**PROBLEM REQUIREMENTS:** Pictures excluded, return the lines below from the first through the line holding "[117,372,442,386] someTimeoutValue = alt.setTimeout(()".
══ DATA ══
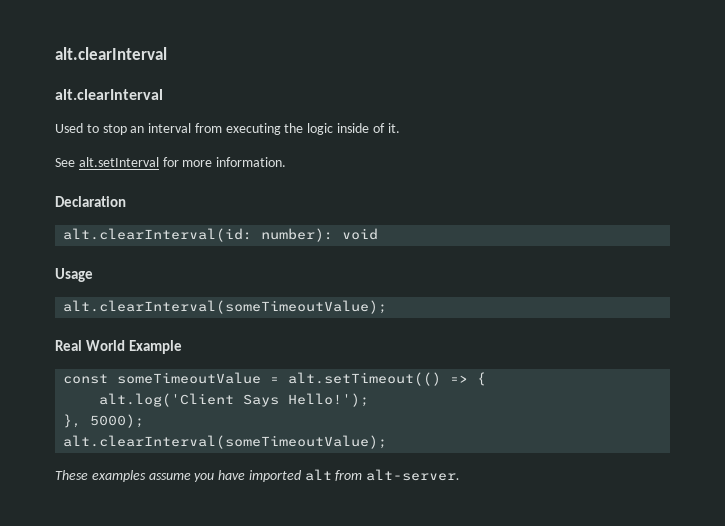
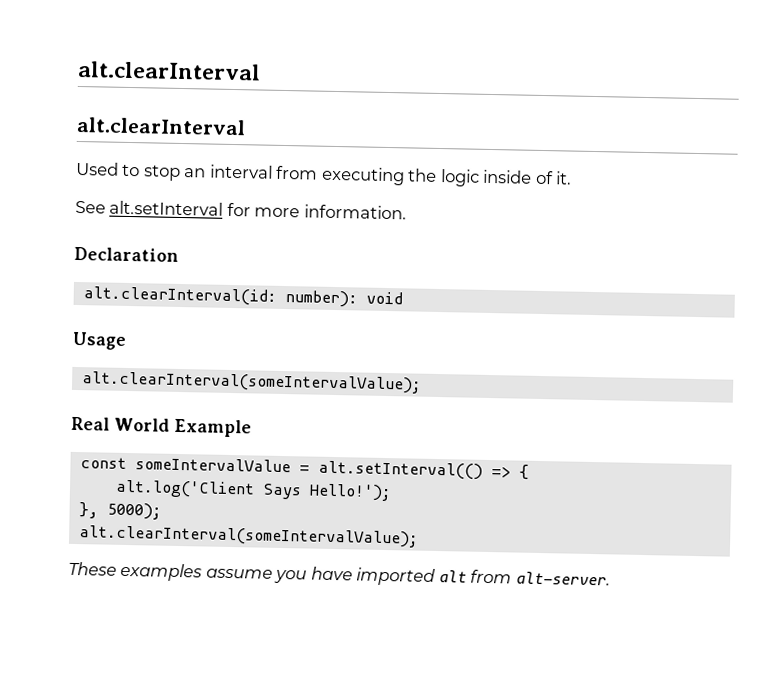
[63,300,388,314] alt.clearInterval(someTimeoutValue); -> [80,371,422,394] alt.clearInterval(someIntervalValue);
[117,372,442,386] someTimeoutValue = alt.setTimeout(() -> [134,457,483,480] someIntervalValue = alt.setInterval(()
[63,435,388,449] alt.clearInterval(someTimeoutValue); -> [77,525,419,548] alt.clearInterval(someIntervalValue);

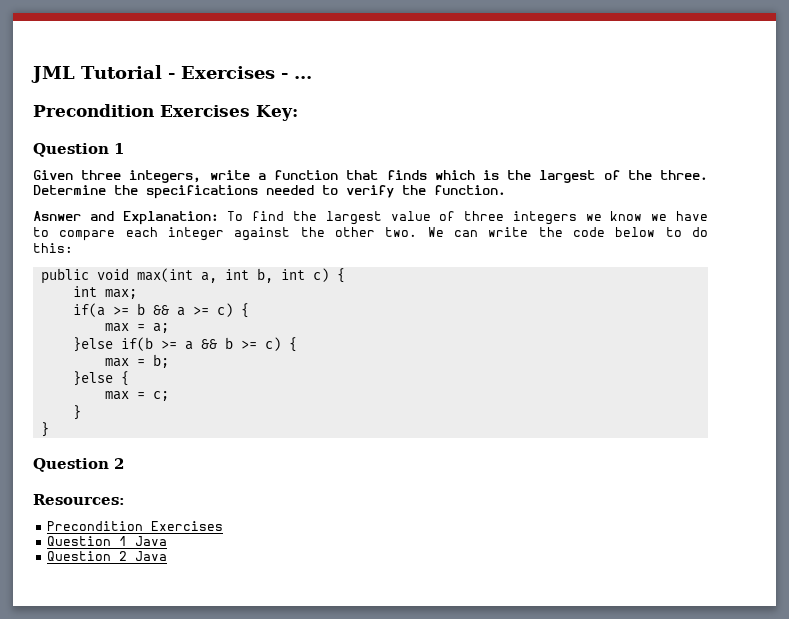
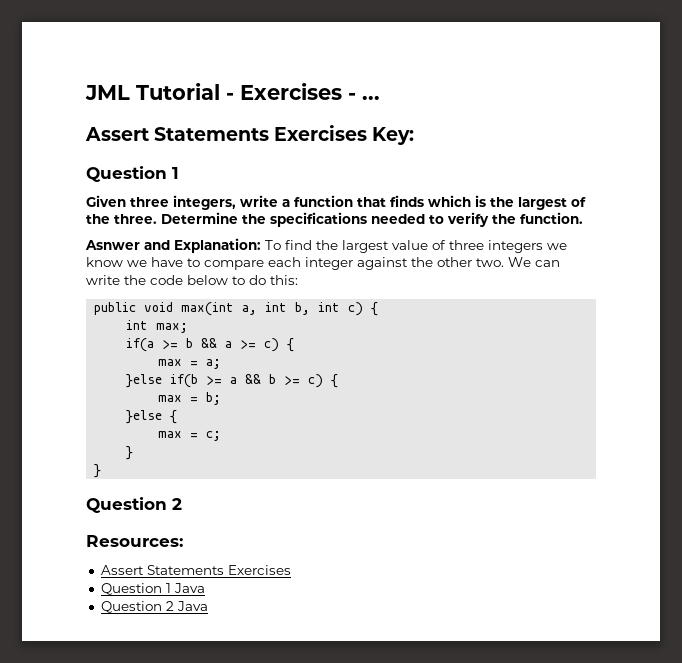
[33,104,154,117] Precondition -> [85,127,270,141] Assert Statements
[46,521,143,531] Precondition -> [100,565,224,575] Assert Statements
═══
**RESULT OF THIS TASK:**
[63,300,388,314] alt.clearInterval(someTimeoutValue); -> [80,371,422,394] alt.clearInterval(someIntervalValue);
[117,372,442,386] someTimeoutValue = alt.setTimeout(() -> [134,457,483,480] someIntervalValue = alt.setInterval(()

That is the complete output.